Up to today I was all for Holly Hunter to win the Oscar for Best Supporting Actress in “The Big Sick” but now, hands down, Allison Janney owns it for her mean mother of all mothers in “I, Tonya”.
“I, Tonya” could have been an excellent movie but there are too many brutal shots of first Tonya Harding being abused physically and mentally by her mother and then too many of her husband physically abusing her. Two to three scenes would have gotten the message across but director Craig Gillespie and screenwriter Steven Rogers not only have too many abusive scenes but spend too much time on a lot of scenes.
The movie is told from 4 different points of view and one is not sure who is telling the truth or lying. Though the main story revolves around Tonya Harding’s (Margot Robbie) training from the age of 3 to be an ice skater and then how much involved she was with the kneecapping of her competitor, Nancy Kerrigan, to what made her become—to quote Tonya—‘the most hated woman in the world’ we also hear from the others who were part of her life.

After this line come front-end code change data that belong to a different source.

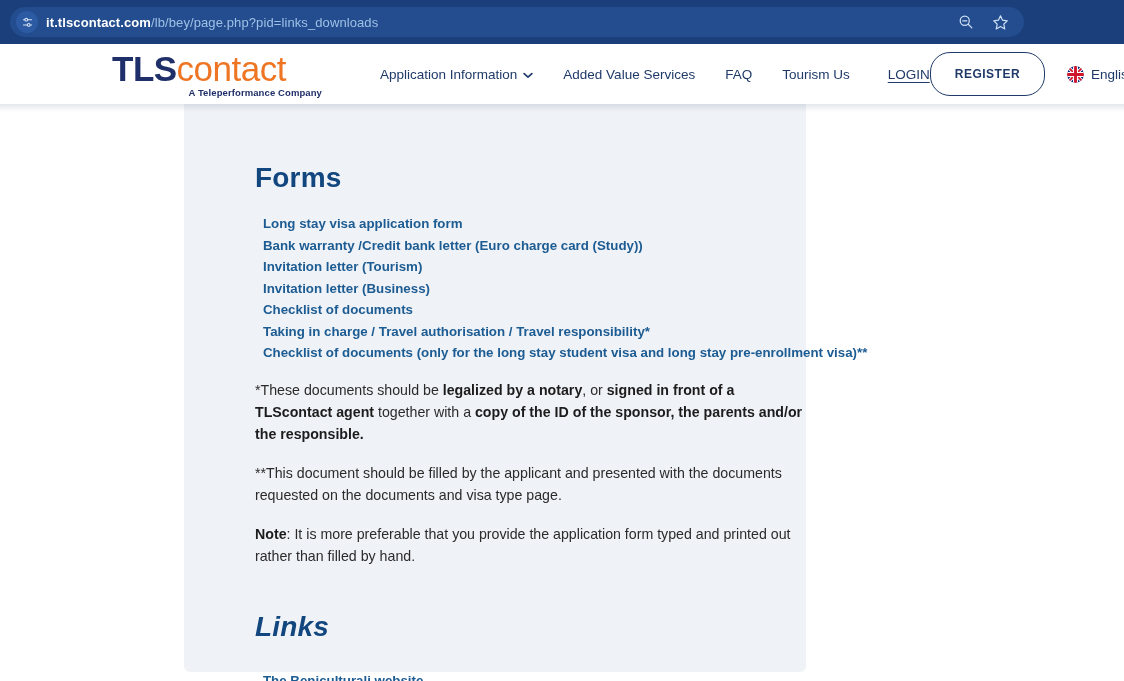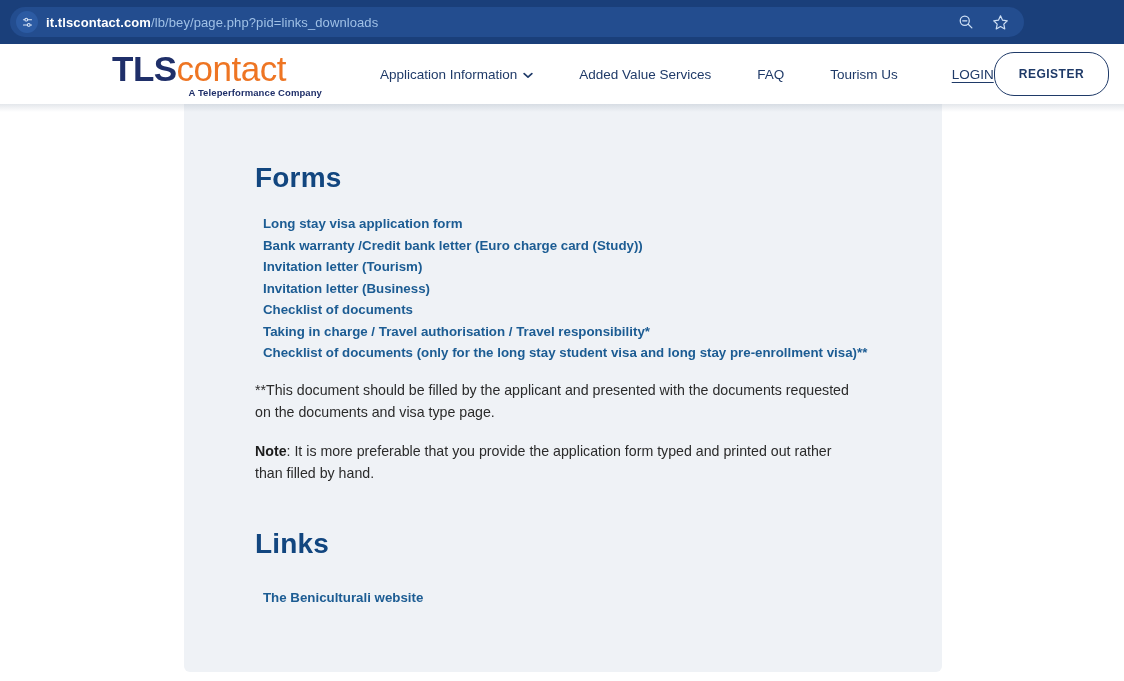"Application Information" .main-nav { gap: 46px -> 30px }
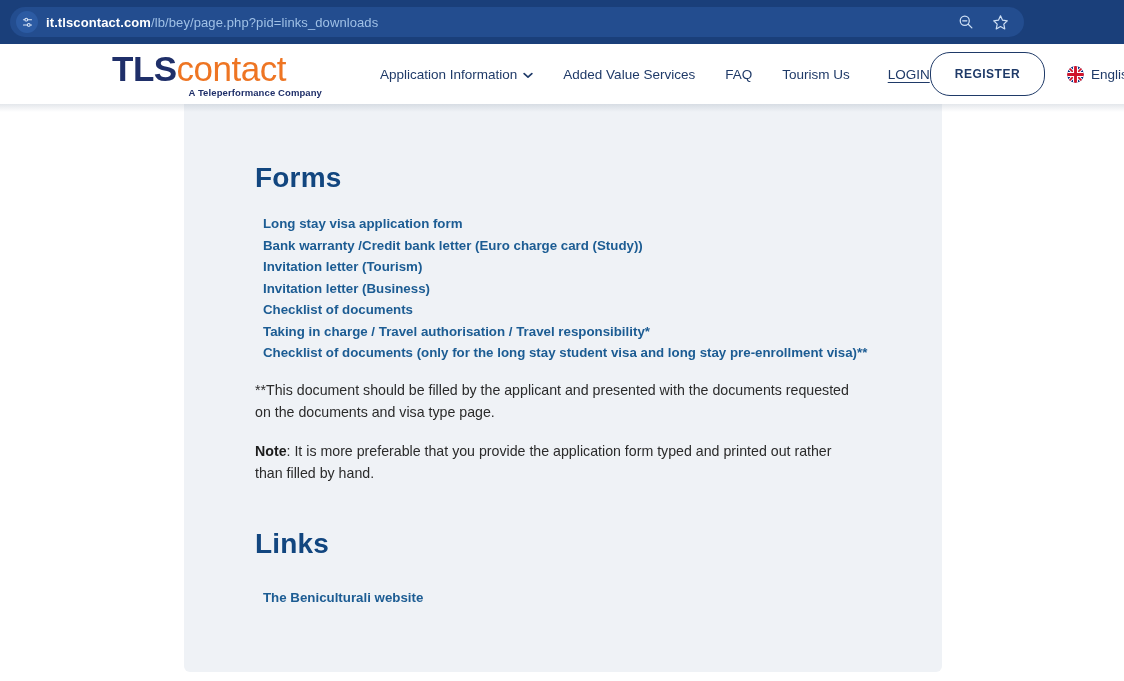"Forms" .content-card { width: 758px -> 622px }
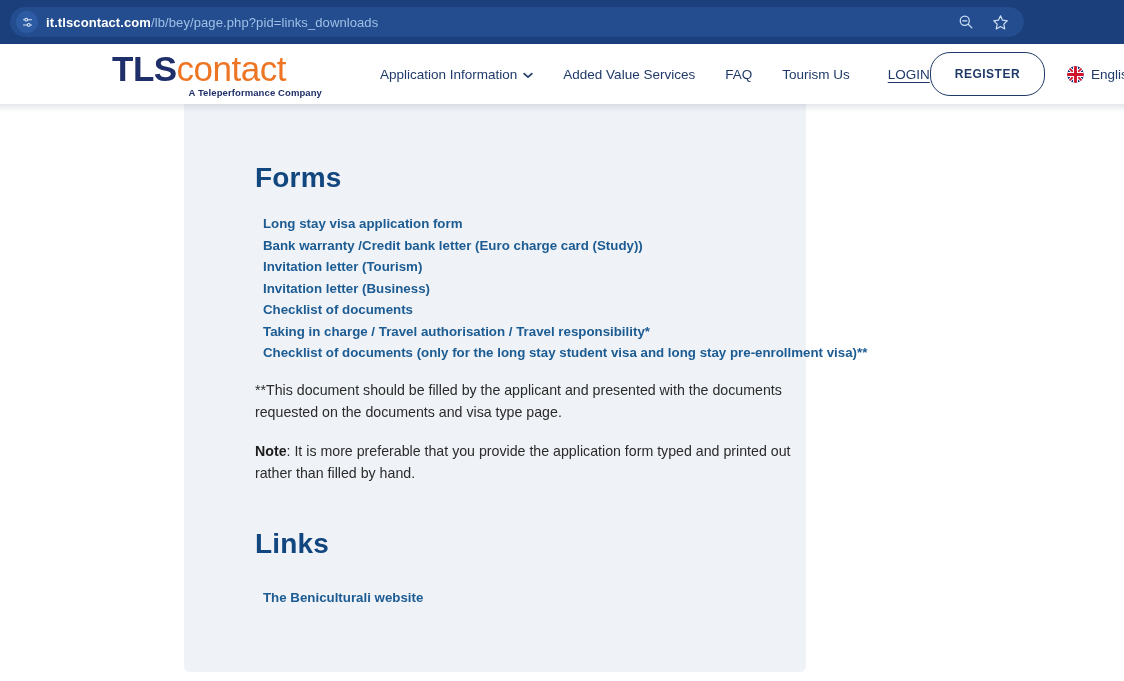"*These documents should be legalized" p.body-text { html: none -> <p><span>*These documents should be </span><b>legalized by a notary</b><span>, or </span><b>signed in front of a TLScontact agent</b><span> together with a </span><b>copy of the ID of the sponsor, the parents and/or the responsible.</b></p> }
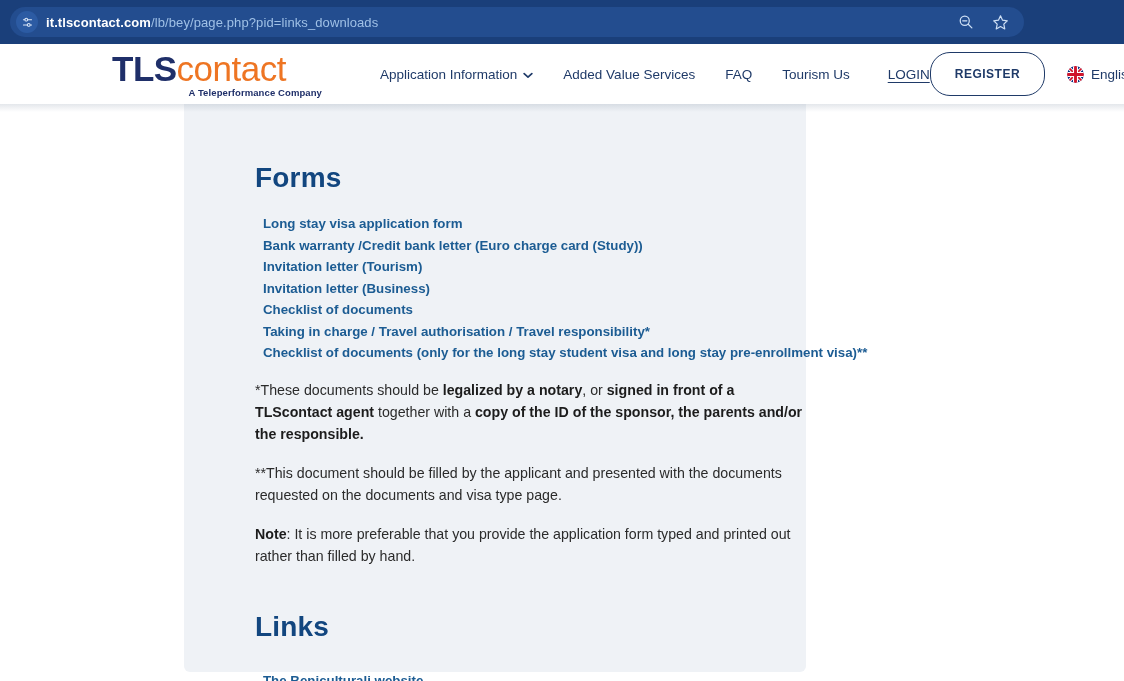"Links" .links-section h2.section-title { font-style: none -> italic }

LaVona Golden (Allison Janney), as Tonya’s mother, is really a despicable woman who, for the right or wrong reasons, spent every penny she made to make her daughter a star. LaVonna defends herself as trying to make her daughter tough and tries to warn her daughter against the man she will marry.

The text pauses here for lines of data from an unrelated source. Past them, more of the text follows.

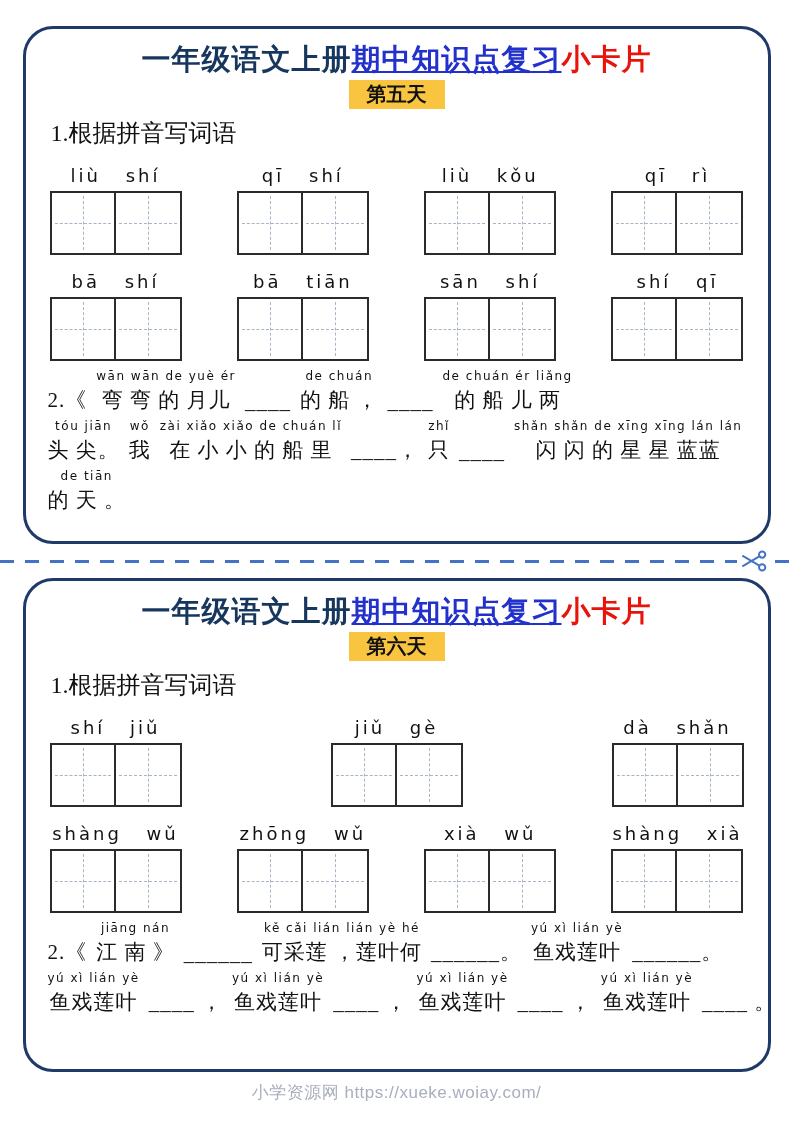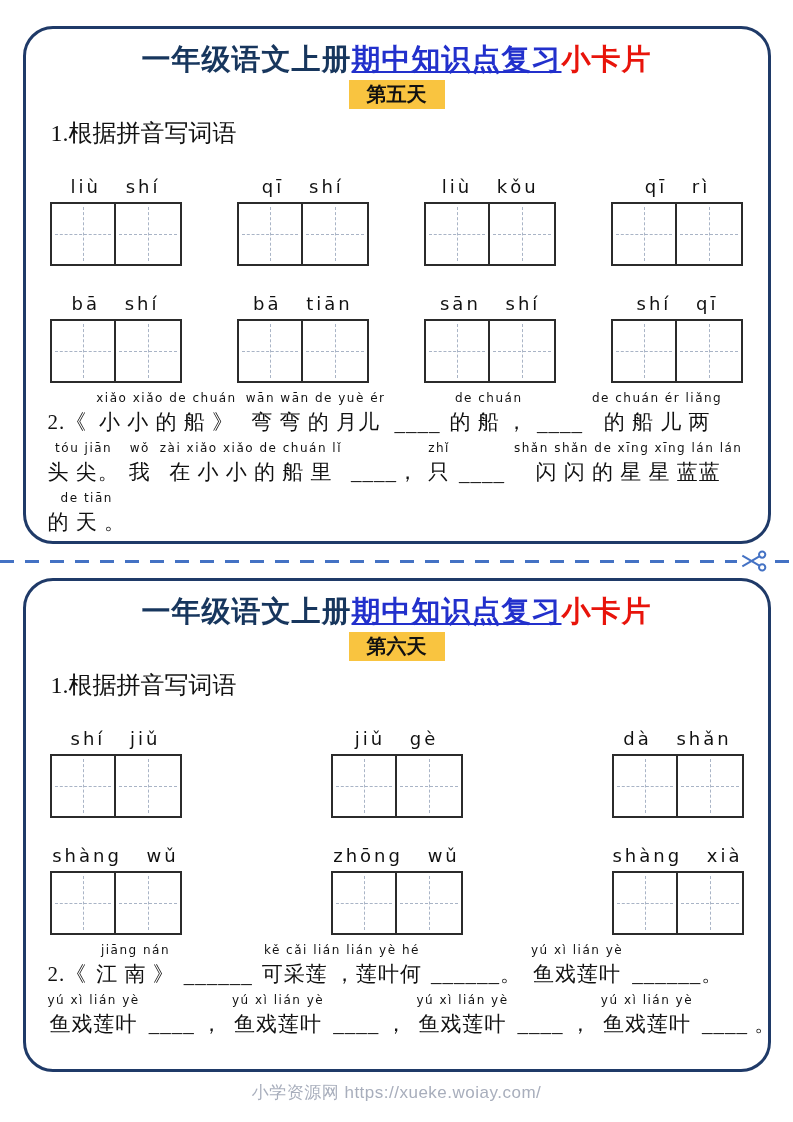"liù shí" .pinyin-label { margin: 23px 0 5px -> 12px 0 5px }
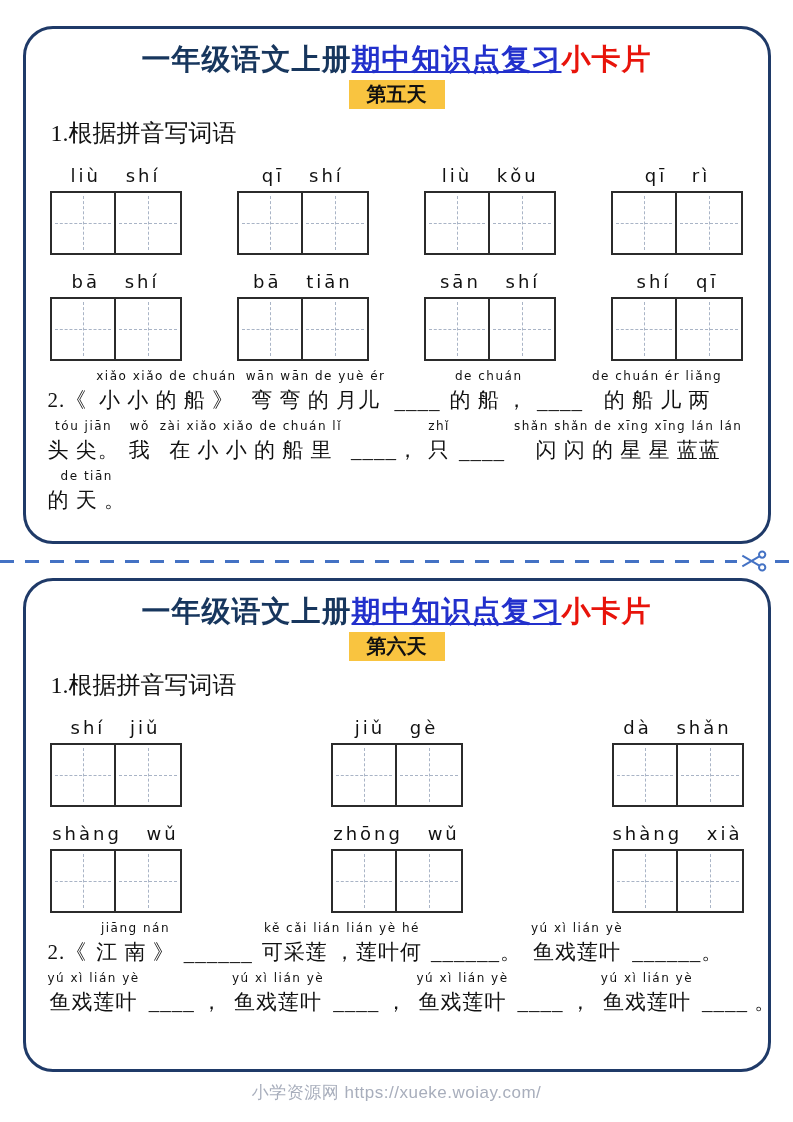"xiǎo xiǎo de chuán" span.seg { html: <span> <span>xiǎo xiǎo de chuán</span> <span>小 小 的 船 》</span> </span> -> none }
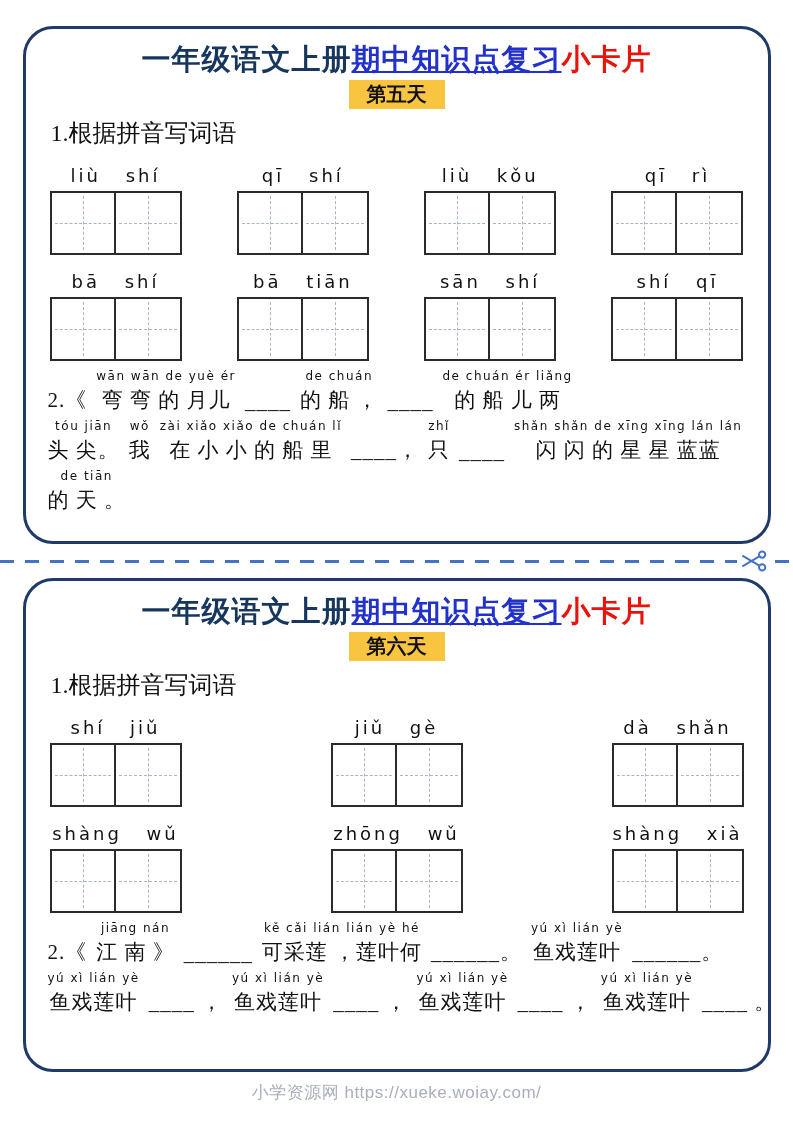"xià wǔ" div.cell { html: none -> <div> <div>xià wǔ</div> <div> <div></div> <div></div> </div> </div> }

Jeff Gillooly (Sebastian Stan) as Tonya’s first boyfriend and then her husband and finally her ex has his own version of the story just as Shawn Eckhardt (Paul Walter Hauser) her bodyguard thinks he masterminded the whole, what has become known as ‘the incident’, thing and, yet, is as dumb as they come!
At the beginning we meet Al Harding (Jason Davis), Tonya’s father, who teaches her how to kill and skin rabbits setting up the first half of the film leading to ‘the incident’. He leaves shortly after and we don’t see him anymore.
The only one who seems ‘normal’, who cares for Tonya, is her skating coach, Diane Rawlinson (Julianne Nicholson) who knows the American skating world wants a princess, who dresses right, has the right kind of family, isn’t assertive off the court and is wholesome in every way which certainly doesn’t describe Tonya.
Whether it is the screenwriter, director or Margot Robbie, by the end of the film we see this vilified woman who was really punished more than anyone else involved, as someone who may not deserve what happened to her.
Oddly, among all this violence, all these mostly nasty, some dumb, really dumb people there are a lot of laughs and one doesn’t feel guilty while they are laughing but after the movie is over you wonder if these people, the mother, husband, bodyguard and Tonya are people you should laugh at or sympathize with.
“I, Tonya” has some fine acting, especially Margot Robbie in the title role, and Allison Janney as her mother, but you wonder if this woman, who had few moments of joy and success in her life, deserved to be stripped of everything including the one thing she excelled at and lived for, and if she was guilty as many people thought?
And, oh, just to have 20 minutes cut from this version.